ETFs will cause the next market crash! You heard it here first!
Actually… No. Not even close.
One of the biggest myths about passive investing is that ETFs and indexing will cause stock market bubbles. The thinking is simplistic: since index funds have to buy all companies in the stock market, they have to blindly buy stocks whose prices have gone up, right? This makes stock market bubbles worse, right?
Let’s take a look and walk through the logic together to burst this myth’s bubble.
The Economist recently published a really well written article that dispelled this common myth.
The myth is that index investors make bubbles worse, because indexes have to blindly buy the stocks that have gone up in value. This buying supposedly exacerbates the rise in price of these stocks, pushing them further up.
To dispel this myth, we need to understand how index funds work. Let’s look at an S&P500 index fund. In rough terms, this fund owns the 500 largest stocks in the US market. A fund like this owns each of these 500 stocks in their proportional size with respect to each other.
Let’s say at the beginning of the year, an S&P500 fund owns 100 shares of Apple, worth about $20,000 and 100 shares of GE, worth about $1,200. The value of Apple shares in the portfolio is about 17 times the value of the GE shares. In the next year, the price of Apple goes up by 10%, while the price of GE stays the same.
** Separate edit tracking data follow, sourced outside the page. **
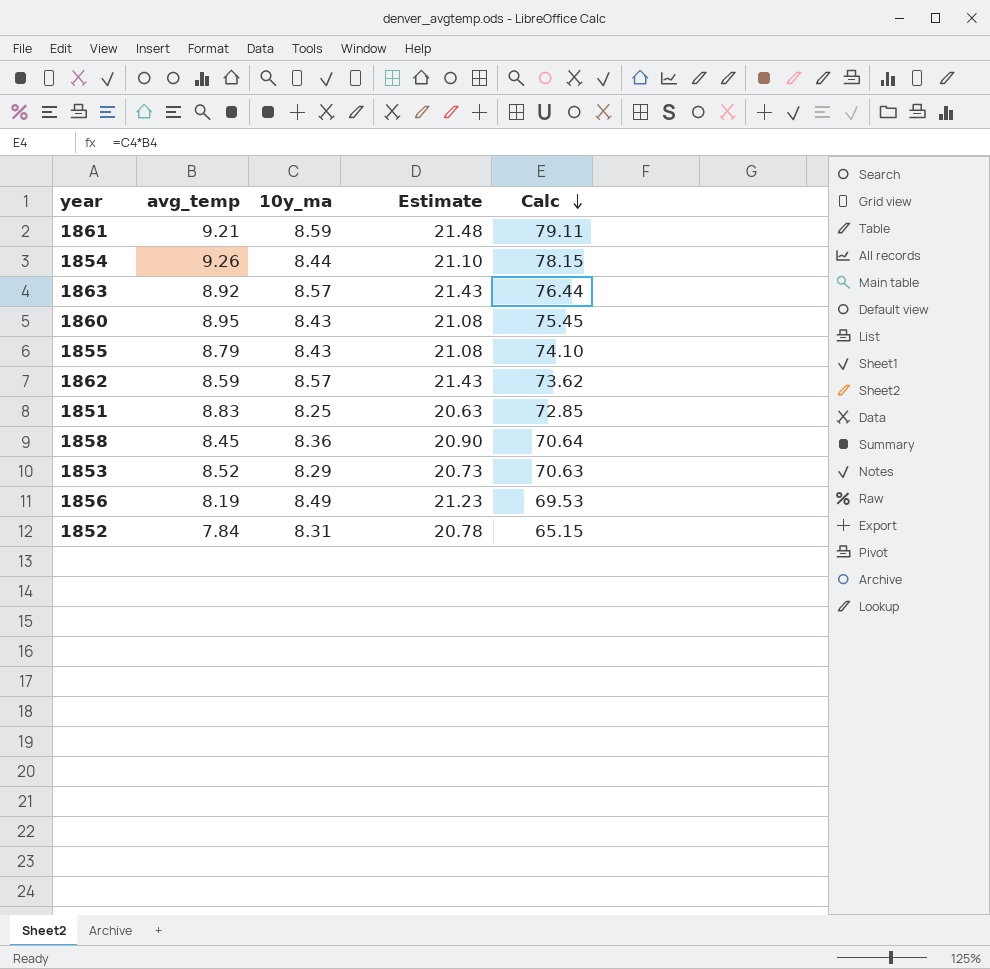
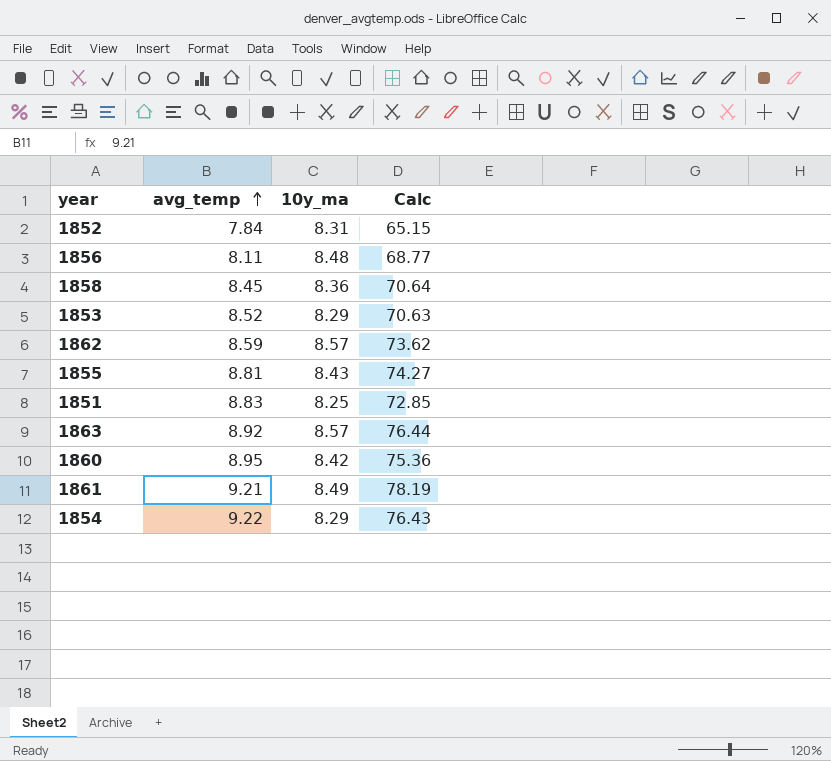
row order: Calc descending -> avg_temp ascending
column Estimate | formula: [10y_ma] * 2.5 -> none
1856 | avg_temp: 8.19 -> 8.11
1856 | 10y_ma: 8.49 -> 8.48
1856 | Calc: 69.53 -> 68.77
1855 | avg_temp: 8.79 -> 8.81
1855 | Calc: 74.10 -> 74.27
1860 | 10y_ma: 8.43 -> 8.42
1860 | Calc: 75.45 -> 75.36
1861 | 10y_ma: 8.59 -> 8.49
1861 | Calc: 79.11 -> 78.19
1854 | avg_temp: 9.26 -> 9.22
1854 | 10y_ma: 8.44 -> 8.29
1854 | Calc: 78.15 -> 76.43

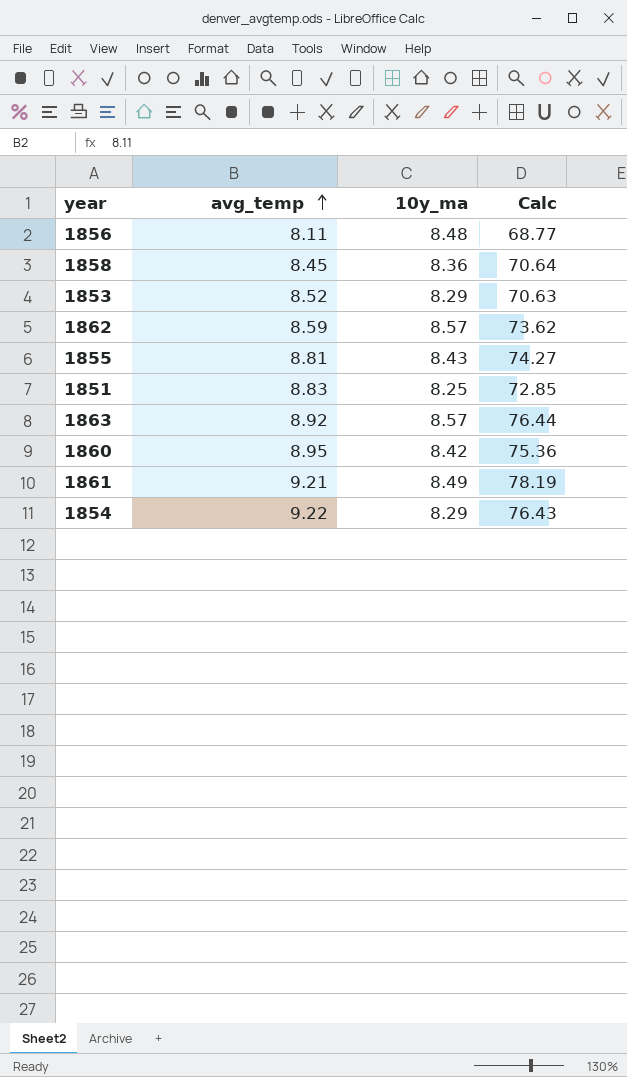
row 1852: 7.84 | 8.31 | 65.15 -> none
At the end of the year, the 100 Apple shares are now worth about $22,000, while the 100 shares of GE are still worth $1,200. The Apple shares are now worth about 18 times the value of the GE shares.
Without having to buy any more shares of Apple, the value of the Apple shares in proportion to the other shares in the portfolio has increased. The rise in price of those shares increases the proportion of that stock in the index, without having to buy more.
Let me put another scenario to you. When an investor moves from an active manager to an index fund, presumably because the active manager didn’t beat the index, the investor is effectively selling a subset of stocks that have underperformed the market. As they purchase the index fund, they are buying a bit of every stock in the market. In other words, the investor would be shifting money towards better performing stocks. When you put it this way, it makes it sound like indexing would encourage the formation of bubbles.
But think about what would happen if index funds didn’t exist. Instead of moving the funds to an index fund, the investor would choose another active manager, who had presumably beaten the market in the last few years. This means moving his or her money not to all the stocks in the market, but to a subset of outperforming stocks. This would encourage a bubble much more than the move to an index fund.
This comes from a fundamental understanding of what’s called the Arithmetic of Active Management. A concept developed by Nobel Prize winner William Sharpe in the 60’s.